EXERCISE DETAILS :: Could you give the data below again exactly, apart from the pictures?

SUPPLIED RECORDS ::
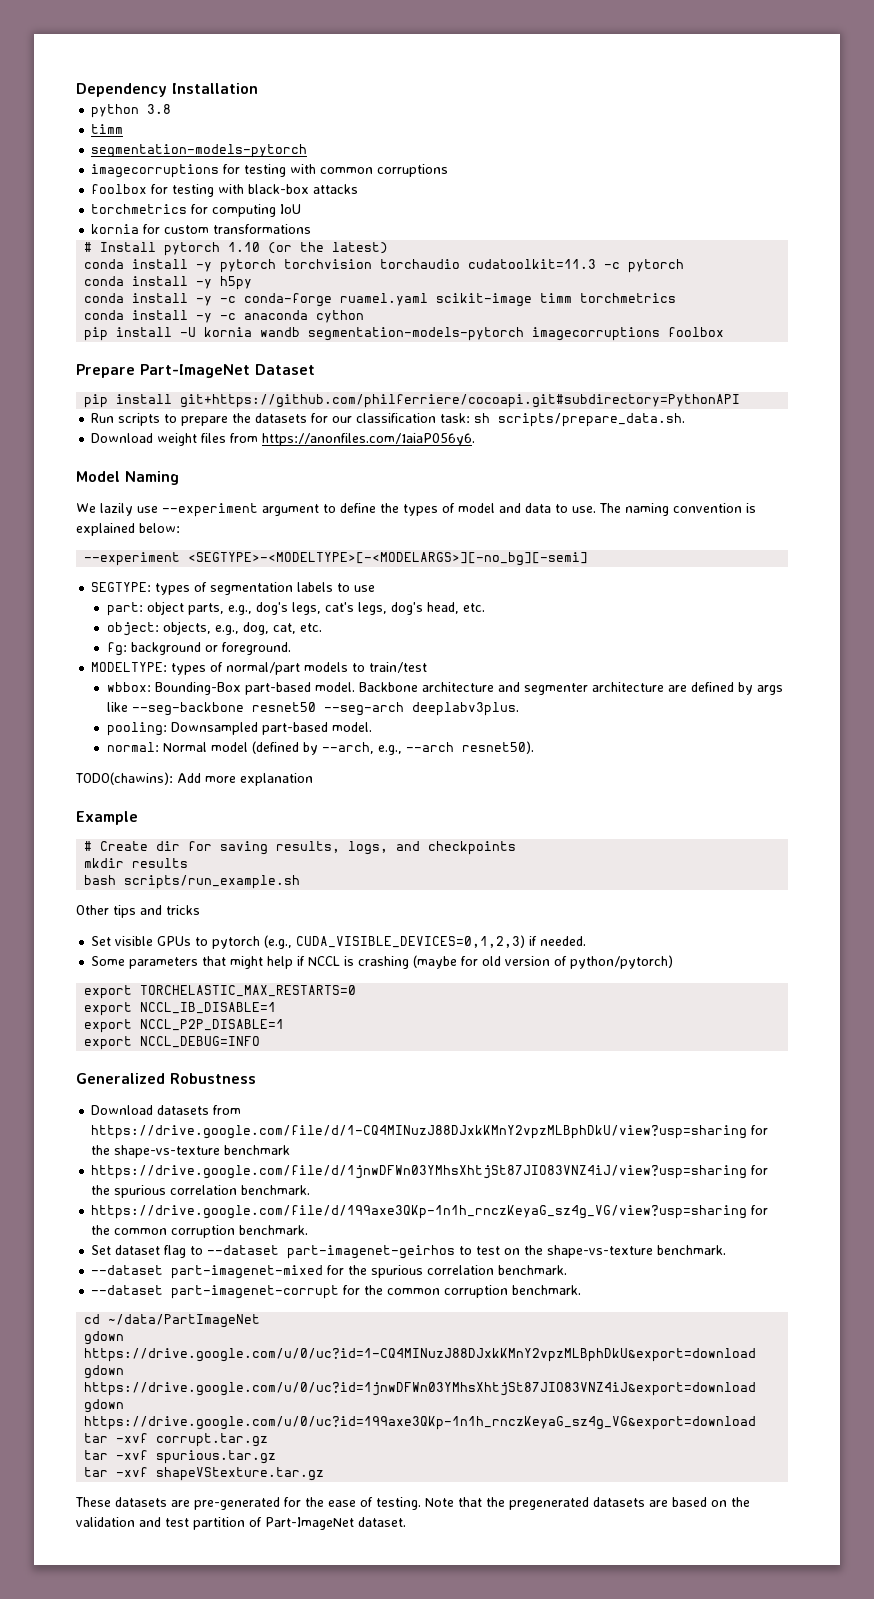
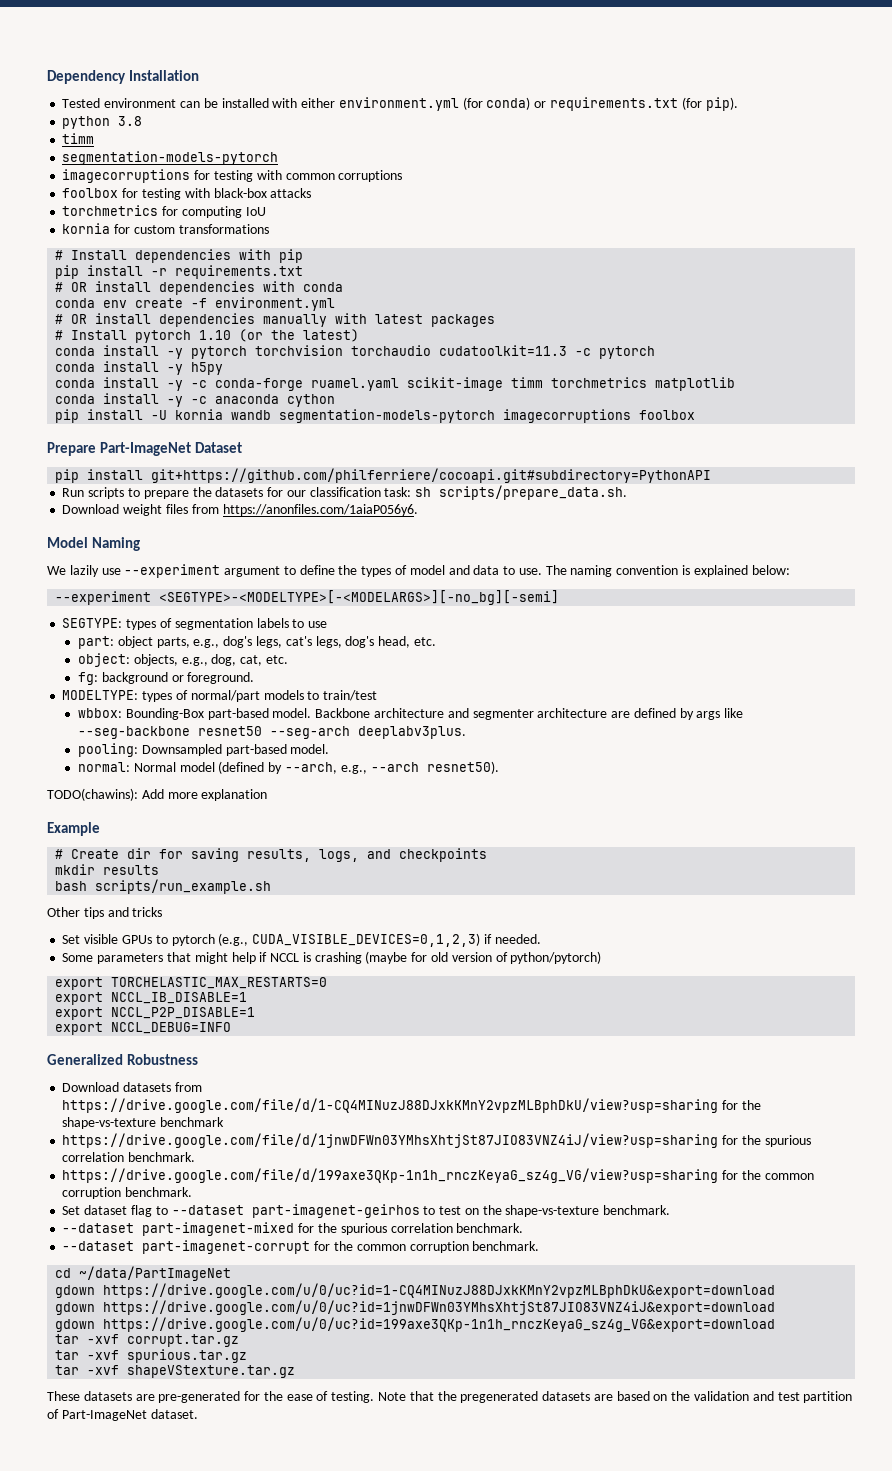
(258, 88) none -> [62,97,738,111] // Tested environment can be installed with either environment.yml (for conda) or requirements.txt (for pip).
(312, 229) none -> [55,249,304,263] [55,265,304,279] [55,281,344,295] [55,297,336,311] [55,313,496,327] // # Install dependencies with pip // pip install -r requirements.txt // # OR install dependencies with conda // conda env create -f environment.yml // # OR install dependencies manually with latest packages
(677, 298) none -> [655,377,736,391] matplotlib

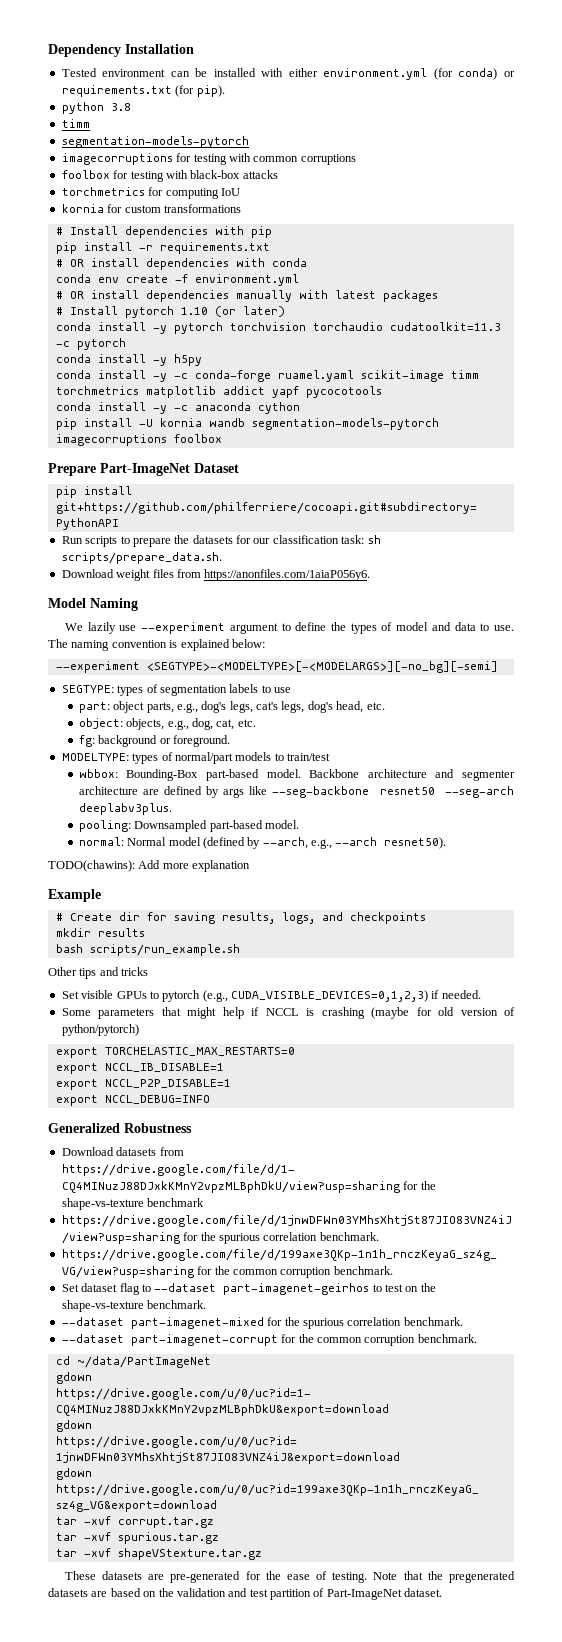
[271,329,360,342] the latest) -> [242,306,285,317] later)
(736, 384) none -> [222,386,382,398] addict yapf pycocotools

PROBLEM SOLUTION ::
(258, 88) none -> [62,97,738,111] // Tested environment can be installed with either environment.yml (for conda) or requirements.txt (for pip).
(312, 229) none -> [55,249,304,263] [55,265,304,279] [55,281,344,295] [55,297,336,311] [55,313,496,327] // # Install dependencies with pip // pip install -r requirements.txt // # OR install dependencies with conda // conda env create -f environment.yml // # OR install dependencies manually with latest packages
(677, 298) none -> [655,377,736,391] matplotlib

[271,329,360,342] the latest) -> [242,306,285,317] later)
(736, 384) none -> [222,386,382,398] addict yapf pycocotools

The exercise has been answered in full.